The first line of the entries and each line after it, through the one that contains "[87,301,117,311] [87,325,133,334] [104,349,130,359]", are to be duplicated exactly; no picture belongs in the copy.

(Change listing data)
* * * *

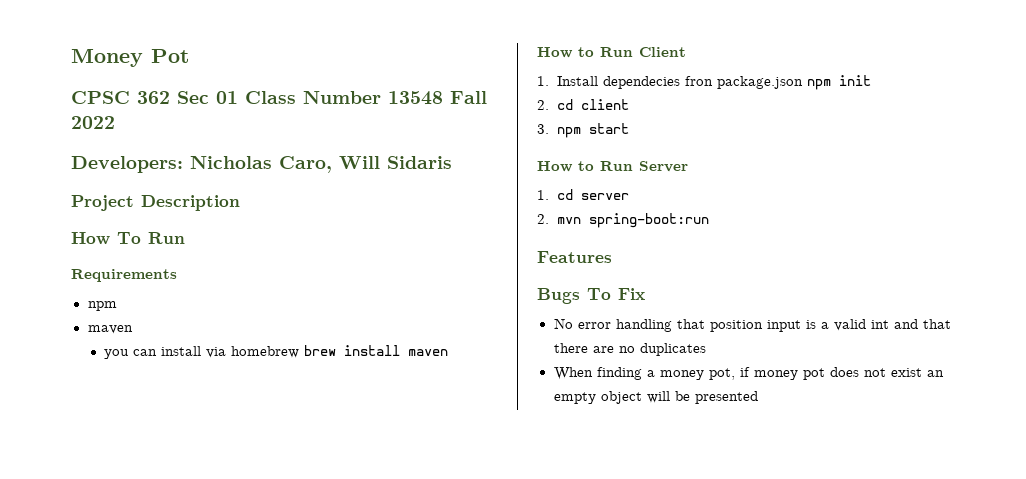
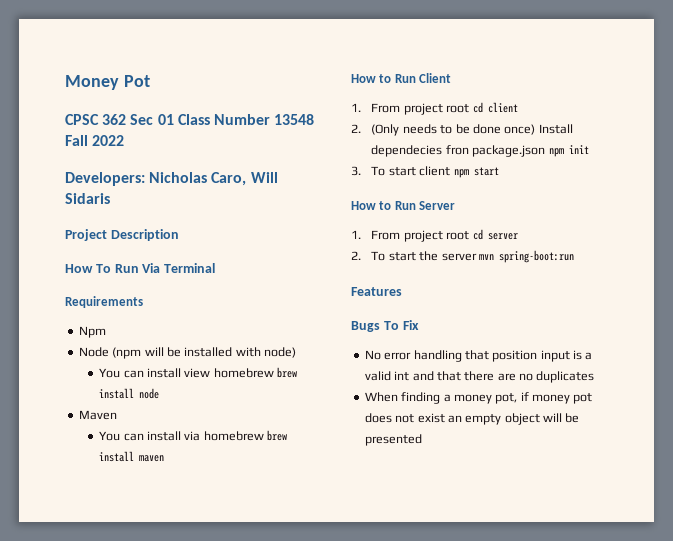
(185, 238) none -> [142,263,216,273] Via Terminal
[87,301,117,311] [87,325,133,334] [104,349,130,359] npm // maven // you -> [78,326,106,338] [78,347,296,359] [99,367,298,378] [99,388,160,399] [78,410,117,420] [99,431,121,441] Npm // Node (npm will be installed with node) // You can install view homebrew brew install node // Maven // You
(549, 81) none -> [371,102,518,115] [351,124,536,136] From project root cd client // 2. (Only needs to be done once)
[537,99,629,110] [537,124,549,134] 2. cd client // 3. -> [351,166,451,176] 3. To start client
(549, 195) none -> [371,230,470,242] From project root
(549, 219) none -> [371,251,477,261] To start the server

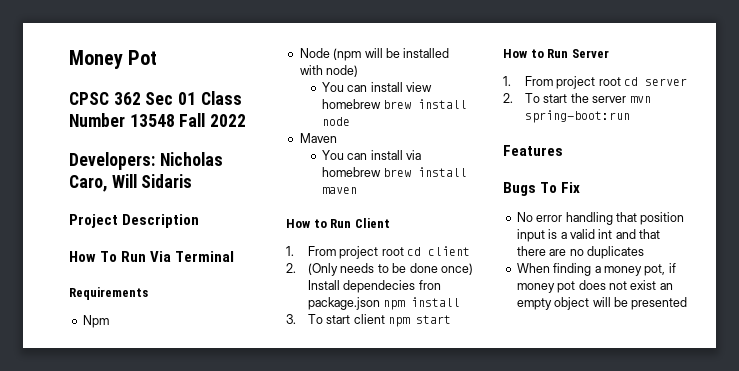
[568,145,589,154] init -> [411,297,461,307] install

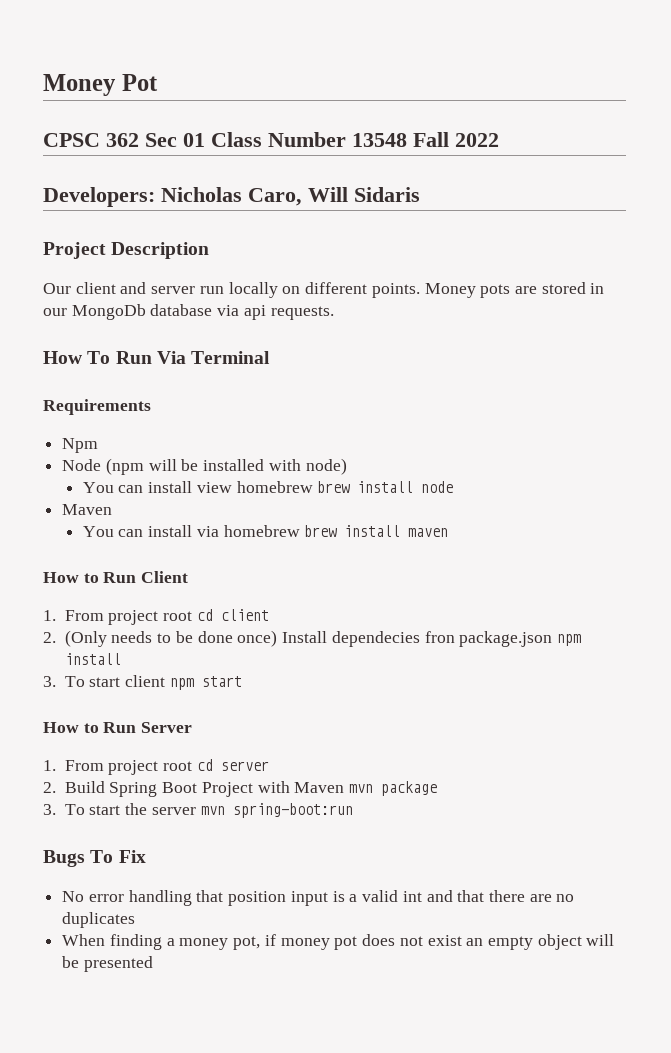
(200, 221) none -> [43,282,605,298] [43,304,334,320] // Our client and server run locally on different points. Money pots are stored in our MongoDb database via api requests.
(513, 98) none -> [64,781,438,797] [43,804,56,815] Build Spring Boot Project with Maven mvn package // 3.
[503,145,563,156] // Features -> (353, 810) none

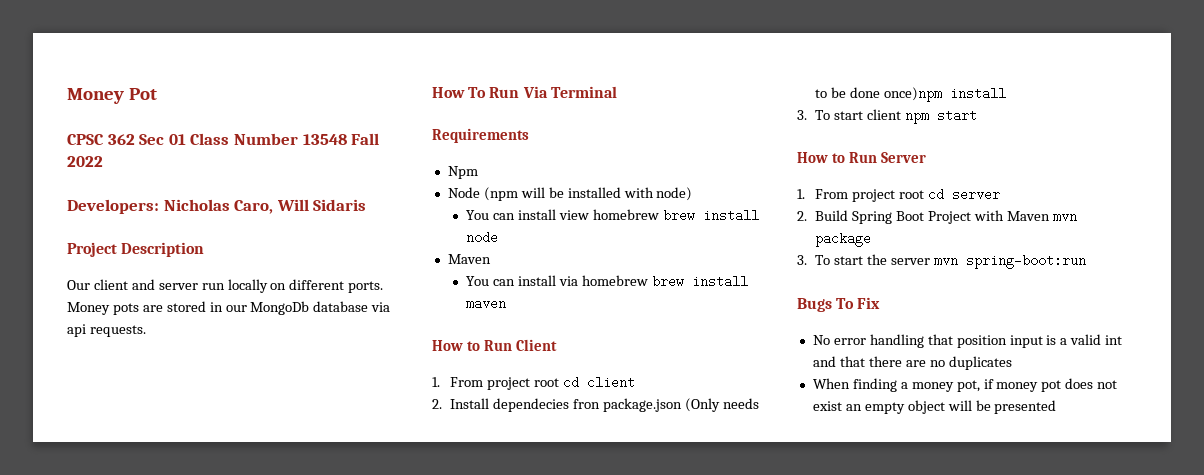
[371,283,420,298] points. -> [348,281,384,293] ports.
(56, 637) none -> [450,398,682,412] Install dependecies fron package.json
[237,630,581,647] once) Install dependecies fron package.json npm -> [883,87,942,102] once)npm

* * * *

Your response ->
(185, 238) none -> [142,263,216,273] Via Terminal
[87,301,117,311] [87,325,133,334] [104,349,130,359] npm // maven // you -> [78,326,106,338] [78,347,296,359] [99,367,298,378] [99,388,160,399] [78,410,117,420] [99,431,121,441] Npm // Node (npm will be installed with node) // You can install view homebrew brew install node // Maven // You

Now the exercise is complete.